[Stored data]
-*-*-

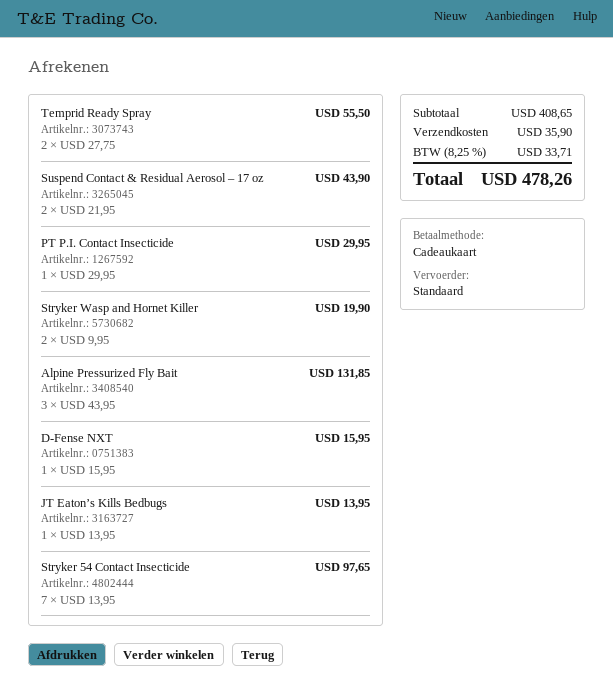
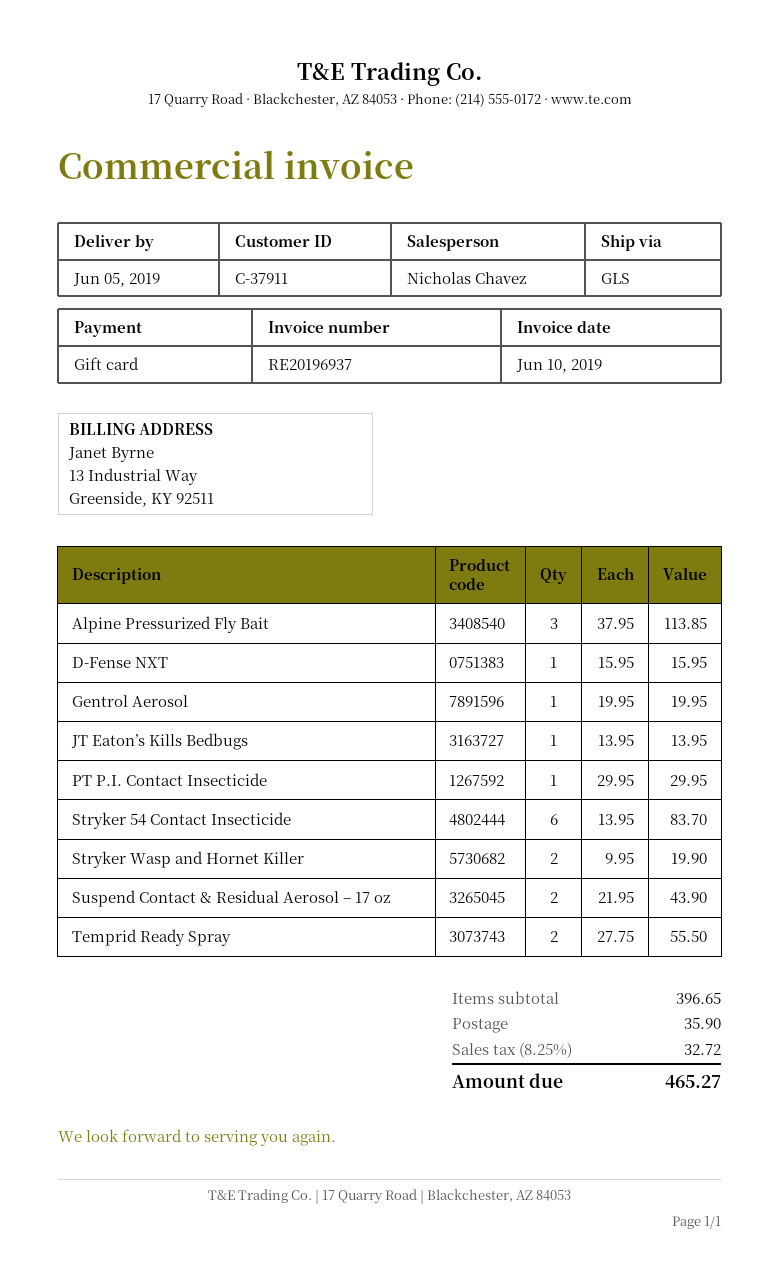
shipping method: standard -> GLS
Alpine Pressurized Fly Bait: 3 x 43.95 = 131.85 -> 3 x 37.95 = 113.85
Stryker 54 Contact Insecticide: 7 x 13.95 = 97.65 -> 6 x 13.95 = 83.70
Gentrol Aerosol: none -> 1 x 19.95 = 19.95
subtotal: 408.65 -> 396.65
tax: 8.25% = 33.71 -> 8.25% = 32.72
total: 478.26 -> 465.27

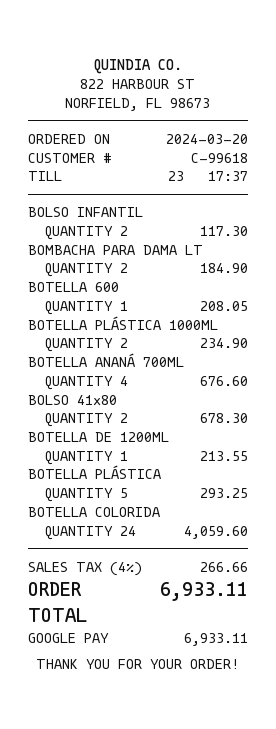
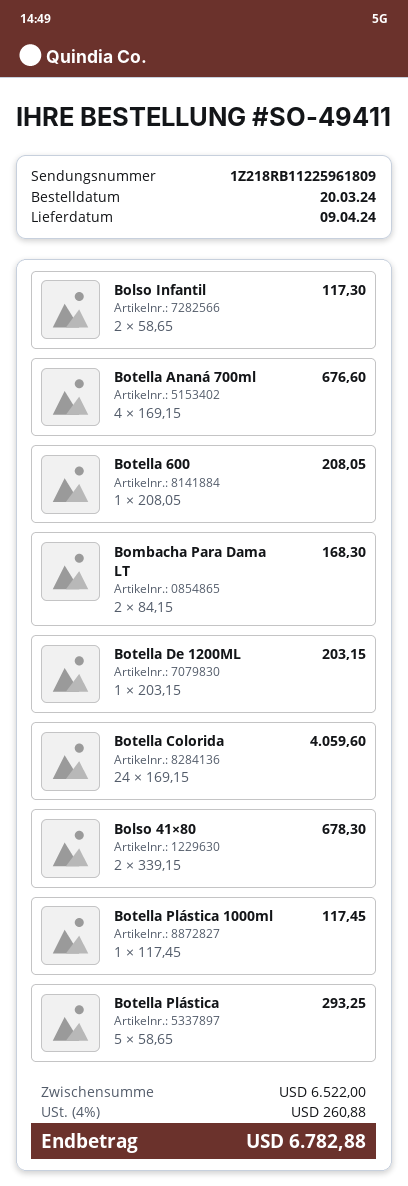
BOMBACHA PARA DAMA LT: 2 for 184.90 -> 2 for 168.30
BOTELLA PLÁSTICA 1000ML: 2 for 234.90 -> 1 for 117.45
BOTELLA DE 1200ML: 1 for 213.55 -> 1 for 203.15
tax: 4% = 266.66 -> 4% = 260.88
total: 6933.11 -> 6782.88

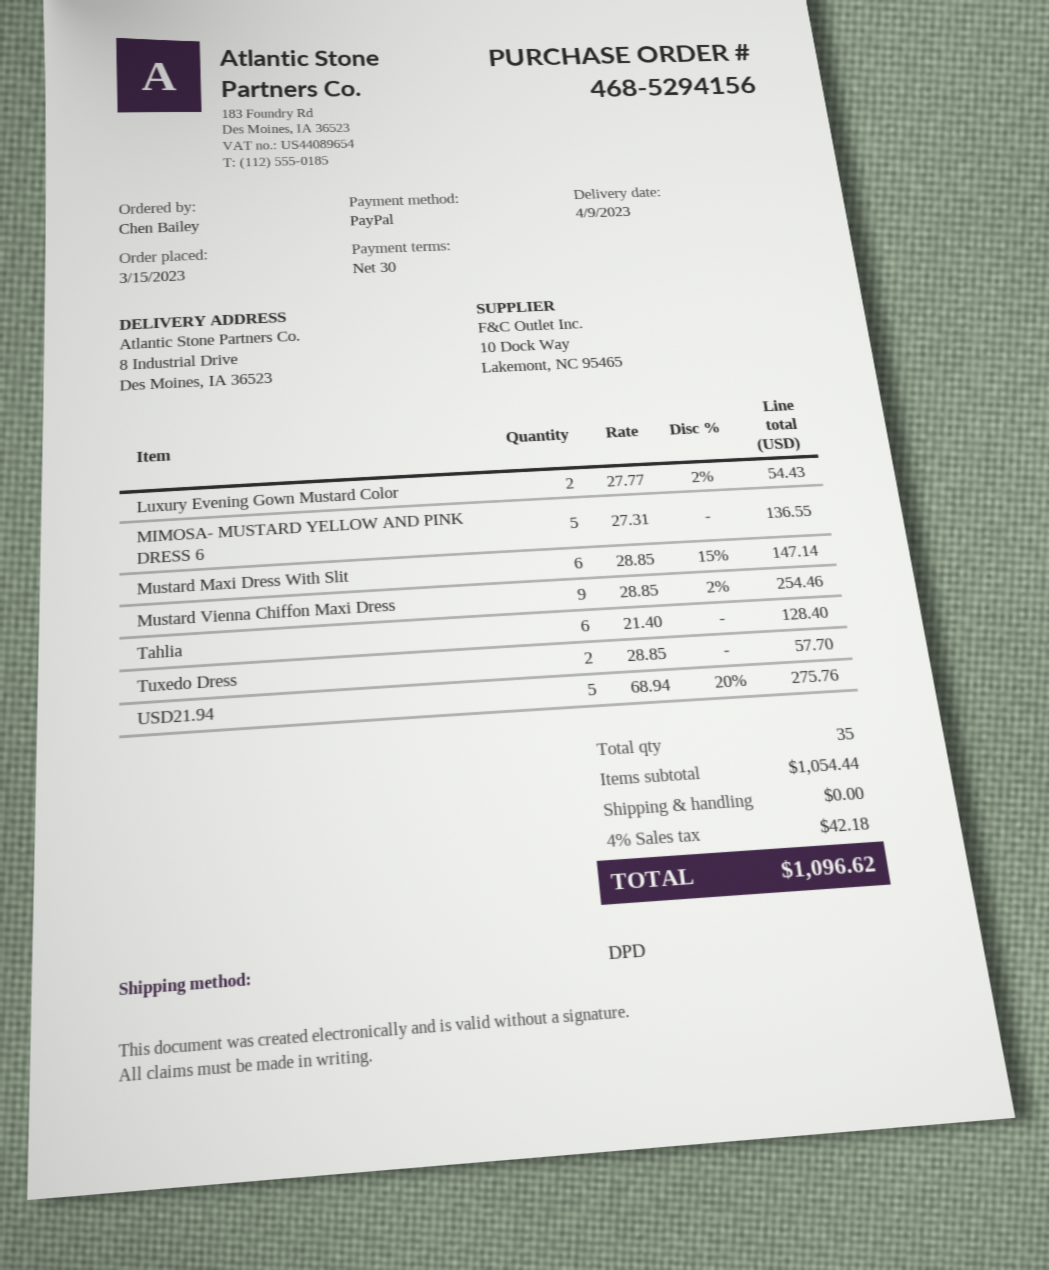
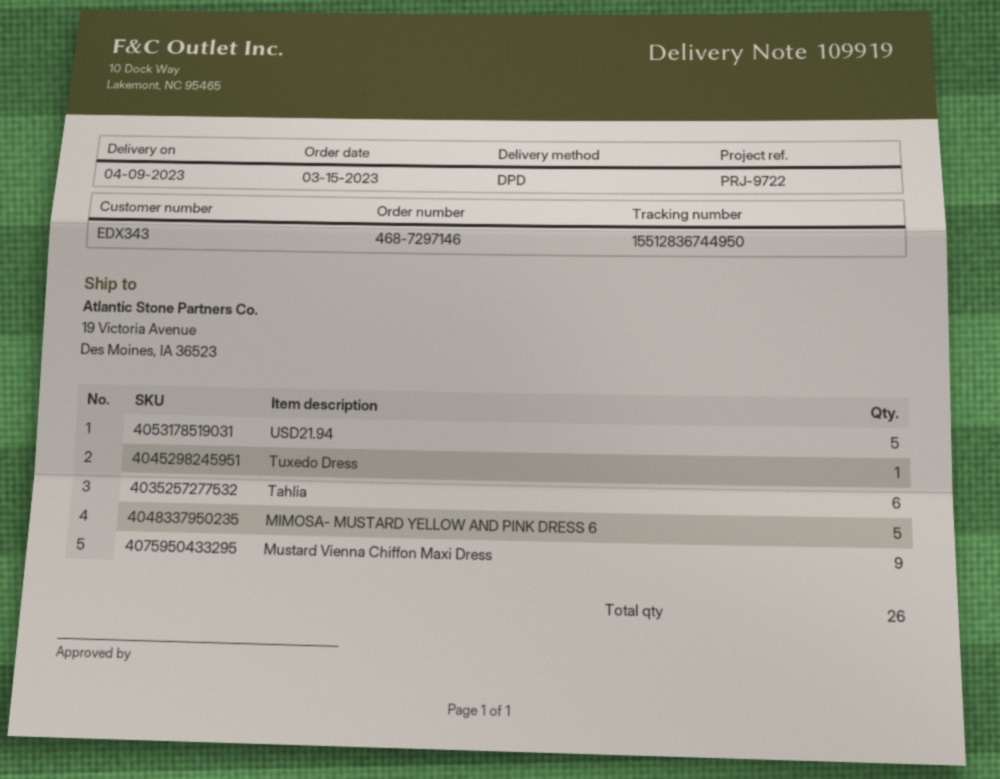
order number: 468-5294156 -> 468-7297146
ship to: 8 Industrial Drive, Des Moines, IA 36523 -> 19 Victoria Avenue, Des Moines, IA 36523
Luxury Evening Gown Mustard Color: 2 -> none
Mustard Maxi Dress With Slit: 6 -> none
Tuxedo Dress: 2 -> 1
total quantity: 35 -> 26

-*-*-

• Exercise brief
Pictures stay out. Copy exactly, and only, the lines from the one containing "BOTELLA PLÁSTICA 1000ML: 2" through the end of the data.

• Answer box
BOTELLA PLÁSTICA 1000ML: 2 for 234.90 -> 1 for 117.45
BOTELLA DE 1200ML: 1 for 213.55 -> 1 for 203.15
tax: 4% = 266.66 -> 4% = 260.88
total: 6933.11 -> 6782.88

order number: 468-5294156 -> 468-7297146
ship to: 8 Industrial Drive, Des Moines, IA 36523 -> 19 Victoria Avenue, Des Moines, IA 36523
Luxury Evening Gown Mustard Color: 2 -> none
Mustard Maxi Dress With Slit: 6 -> none
Tuxedo Dress: 2 -> 1
total quantity: 35 -> 26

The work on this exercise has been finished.